5th Governor of Balochistan
- In office 1 January 1974 – 5 July 1977
- Chief Minister: Mohammad Khan Barozai
- Preceded by: Akbar Khan Bugti
- Succeeded by: Khuda Bakhsh Marri

Personal details
- Born: Ahmad Yar Khan Ahmedzai 1902 Khanate of Kalat, British India (present-day Balochistan, Pakistan)^{[citation needed]}
- Died: 1979 (aged 77) Kalat, Balochistan, Pakistan^{[citation needed]}

= Ahmad of Kalat =

Final Khan of Kalat from 1933–1955

Mir Ahmad Yar Khan Ahmedzai (1902–1979), commonly referred to as Ahmad Yar Khan, was the last Khan of Kalat, a princely state in a subsidiary alliance with British India and the Dominion of Pakistan, serving from 10 September 1933 to 14 October 1955.

==Life==
In the 1920s, Ahmad Yar served as an agent of the British intelligence service, reporting on Russian influence and the spread of pro-Marxist sympathy among the poorer Baloch subjects.

He assumed the throne of the Khanate of Kalat in 1933, and was decorated by the British in the 1936 New Year Honours as a Knight Grand Commander of the Most Eminent Order of the Indian Empire (GCIE).

With the withdrawal of the British from the Indian subcontinent in August 1947, the Indian Independence Act provided that the princely states which had existed alongside but outside British India were released from all their subsidiary alliances and other treaty obligations to the British, while at the same time the British withdrew from their obligations to defend the states.

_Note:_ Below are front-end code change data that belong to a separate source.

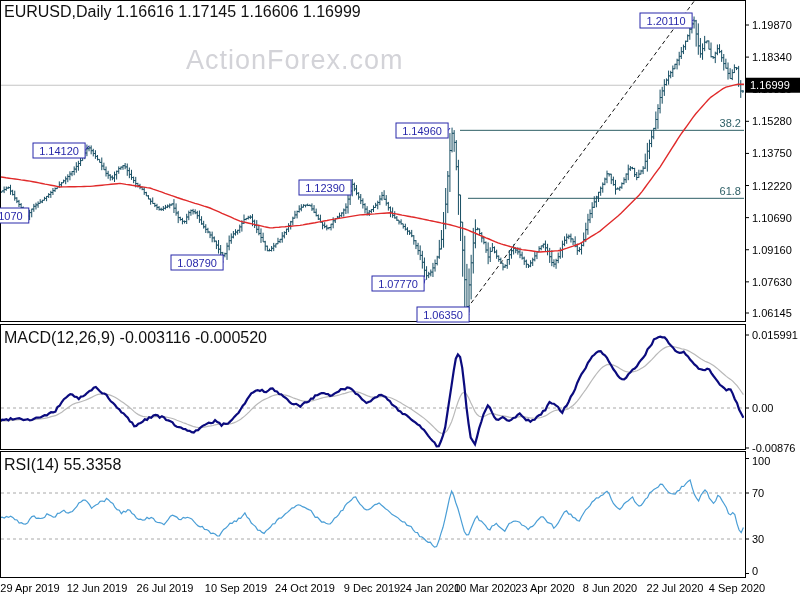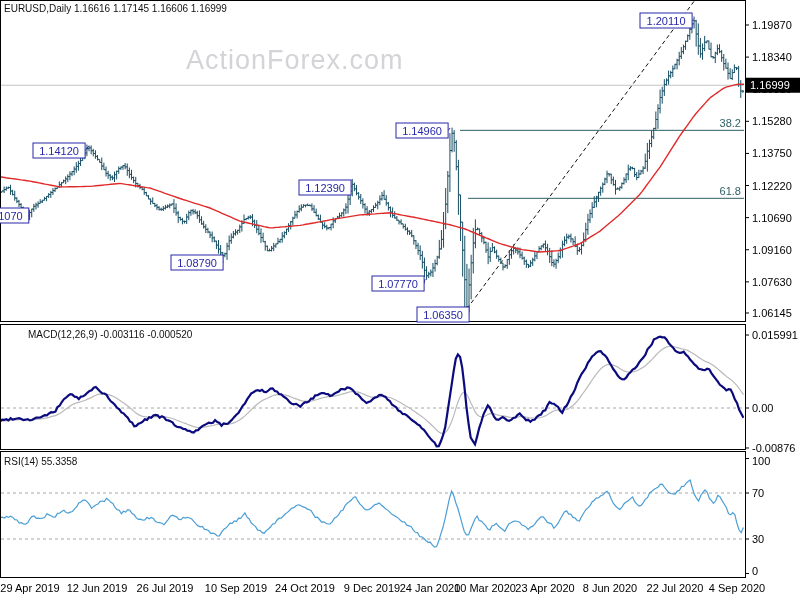--- a/index.html
+++ b/index.html
@@ -2,23 +2,23 @@
 <html><head>
 <meta charset="utf-8">
 <style>
   html,body{margin:0;padding:0;background:#fff;}
   #chart{position:relative;width:800px;height:600px;background:#fff;overflow:hidden;
          font-family:"Liberation Sans",sans-serif;}
   .panel{position:absolute;left:0;width:746px;border:1px solid #000;background:#fff;box-sizing:border-box;}
   #p-main{top:0;height:322px;}
   #p-macd{top:324px;height:126px;}
   #p-rsi{top:451px;height:127px;}
-  .hdr{position:absolute;font-size:10px;color:#111;white-space:pre;z-index:5;text-align:center;}
+  .hdr{position:absolute;font-size:16px;color:#111;white-space:pre;z-index:5;text-align:center;}
   #hdr-main{left:4px;top:3px;}
-  #hdr-macd{left:4px;top:329px;margin-left:24px;}
+  #hdr-macd{left:4px;top:329px;}
   #hdr-rsi{left:4px;top:456px;}
   #watermark{position:absolute;left:185px;top:44px;font-size:27px;color:#d3d3d8;letter-spacing:1px;z-index:1;}
   #gfx{position:absolute;left:0;top:0;z-index:4;pointer-events:none;}
   #yaxis{position:absolute;left:746px;top:0;width:54px;height:578px;}
   #xaxis{position:absolute;left:0;top:578px;width:800px;height:22px;}
   svg text{font-family:"Liberation Sans",sans-serif;}
 </style>
 </head>
 <body>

The rulers were left to decide whether to accede to one of the newly independent states of India or the Dominion of Pakistan or to remain independent outside both. As stated by Sardar Patel at a press conference in January 1948, "As you are all aware, on the lapse of Paramountcy every Indian State became a separate independent entity."

Muhammad Ali Jinnah was Yar Khan's legal adviser in the early 1940s. Jinnah persuaded Yar Khan to agree to accede to Pakistan, but the Khan stalled for time. After a period of negotiations, Khan finally acceded to Pakistan on 27 March 1948.

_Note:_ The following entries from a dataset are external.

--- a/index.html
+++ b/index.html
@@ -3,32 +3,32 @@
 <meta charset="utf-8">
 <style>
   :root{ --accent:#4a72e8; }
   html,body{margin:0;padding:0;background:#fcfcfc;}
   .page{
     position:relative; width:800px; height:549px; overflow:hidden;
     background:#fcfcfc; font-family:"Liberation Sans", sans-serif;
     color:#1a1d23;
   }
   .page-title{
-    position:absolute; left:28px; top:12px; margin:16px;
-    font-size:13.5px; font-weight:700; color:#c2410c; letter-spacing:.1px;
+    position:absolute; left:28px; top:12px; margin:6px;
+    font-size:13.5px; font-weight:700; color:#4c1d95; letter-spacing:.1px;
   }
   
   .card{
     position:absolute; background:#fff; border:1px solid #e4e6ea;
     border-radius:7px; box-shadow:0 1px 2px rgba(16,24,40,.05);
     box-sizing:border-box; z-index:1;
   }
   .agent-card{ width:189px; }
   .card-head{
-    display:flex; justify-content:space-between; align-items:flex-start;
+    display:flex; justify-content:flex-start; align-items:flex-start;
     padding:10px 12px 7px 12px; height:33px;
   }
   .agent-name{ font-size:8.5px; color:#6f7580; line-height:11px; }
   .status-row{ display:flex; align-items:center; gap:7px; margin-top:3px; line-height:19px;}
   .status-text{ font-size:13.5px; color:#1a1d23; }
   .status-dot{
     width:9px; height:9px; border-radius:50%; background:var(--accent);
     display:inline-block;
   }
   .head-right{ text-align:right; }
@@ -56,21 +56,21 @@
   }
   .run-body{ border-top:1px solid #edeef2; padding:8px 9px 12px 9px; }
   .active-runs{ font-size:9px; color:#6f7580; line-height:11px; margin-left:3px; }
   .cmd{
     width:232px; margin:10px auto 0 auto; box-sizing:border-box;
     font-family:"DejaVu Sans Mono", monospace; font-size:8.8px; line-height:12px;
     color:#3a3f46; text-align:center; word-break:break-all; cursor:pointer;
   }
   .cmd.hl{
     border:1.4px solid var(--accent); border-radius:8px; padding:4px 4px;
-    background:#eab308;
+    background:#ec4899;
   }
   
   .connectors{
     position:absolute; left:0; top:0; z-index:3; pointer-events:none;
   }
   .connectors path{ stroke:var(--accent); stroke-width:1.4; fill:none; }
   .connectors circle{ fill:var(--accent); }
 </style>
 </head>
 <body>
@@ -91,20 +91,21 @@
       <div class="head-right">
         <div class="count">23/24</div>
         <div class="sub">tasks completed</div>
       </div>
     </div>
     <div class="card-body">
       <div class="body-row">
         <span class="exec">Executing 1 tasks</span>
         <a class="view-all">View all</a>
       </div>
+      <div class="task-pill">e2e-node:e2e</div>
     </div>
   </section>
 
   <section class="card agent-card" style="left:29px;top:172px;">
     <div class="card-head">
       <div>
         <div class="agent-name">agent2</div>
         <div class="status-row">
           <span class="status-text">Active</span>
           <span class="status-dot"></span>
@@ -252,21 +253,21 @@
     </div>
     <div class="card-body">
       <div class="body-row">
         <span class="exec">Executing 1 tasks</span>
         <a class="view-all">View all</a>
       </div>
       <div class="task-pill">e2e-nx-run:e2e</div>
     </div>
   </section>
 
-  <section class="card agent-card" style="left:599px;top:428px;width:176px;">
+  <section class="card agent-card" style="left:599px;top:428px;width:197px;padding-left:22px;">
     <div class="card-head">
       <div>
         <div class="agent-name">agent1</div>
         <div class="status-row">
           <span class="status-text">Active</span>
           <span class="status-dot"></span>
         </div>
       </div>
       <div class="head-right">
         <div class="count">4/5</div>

Yar Khan's younger brother, Prince Agha Abdul Karim Baloch, revolted against his decision and took refuge in Afghanistan to wage an armed resistance against Pakistan, with little support from the rest of Balochistan. He finally surrendered to Pakistan in 1950.

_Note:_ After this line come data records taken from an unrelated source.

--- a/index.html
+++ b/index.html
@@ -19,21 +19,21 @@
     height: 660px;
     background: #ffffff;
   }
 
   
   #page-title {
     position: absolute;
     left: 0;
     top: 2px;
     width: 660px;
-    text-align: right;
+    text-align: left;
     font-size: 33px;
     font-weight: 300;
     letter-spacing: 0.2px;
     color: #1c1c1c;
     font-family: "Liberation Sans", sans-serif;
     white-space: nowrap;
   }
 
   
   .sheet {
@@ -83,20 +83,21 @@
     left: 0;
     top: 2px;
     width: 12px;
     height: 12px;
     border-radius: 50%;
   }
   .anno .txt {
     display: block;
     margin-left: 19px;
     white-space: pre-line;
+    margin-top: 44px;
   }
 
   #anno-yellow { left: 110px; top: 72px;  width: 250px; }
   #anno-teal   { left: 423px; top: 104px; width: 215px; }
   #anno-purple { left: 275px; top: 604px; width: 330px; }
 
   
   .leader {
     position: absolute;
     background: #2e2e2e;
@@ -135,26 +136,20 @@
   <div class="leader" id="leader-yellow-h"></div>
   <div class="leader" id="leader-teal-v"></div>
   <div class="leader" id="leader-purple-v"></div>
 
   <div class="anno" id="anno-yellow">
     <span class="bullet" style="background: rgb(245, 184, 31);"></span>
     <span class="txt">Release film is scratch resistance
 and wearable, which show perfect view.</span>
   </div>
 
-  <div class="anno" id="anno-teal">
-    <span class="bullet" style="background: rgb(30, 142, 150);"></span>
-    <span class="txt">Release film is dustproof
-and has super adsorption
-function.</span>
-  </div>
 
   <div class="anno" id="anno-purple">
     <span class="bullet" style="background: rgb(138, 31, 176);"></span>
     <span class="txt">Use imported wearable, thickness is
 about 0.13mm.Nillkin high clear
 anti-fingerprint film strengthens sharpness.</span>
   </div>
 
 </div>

On 3 October 1952, as one of the princely states of Pakistan, Kalat entered into the Baluchistan States Union with three neighbouring states, Kharan, Las Bela, and Makran, with Yar Khan at the head of the Union with the title of Khan-e-Azam. The Khanate came to an end on 14 October 1955, when the Baluchistan States Union was dissolved, Kalat was incorporated into the One Unit of West Pakistan, and Yar Khan ceased to rule.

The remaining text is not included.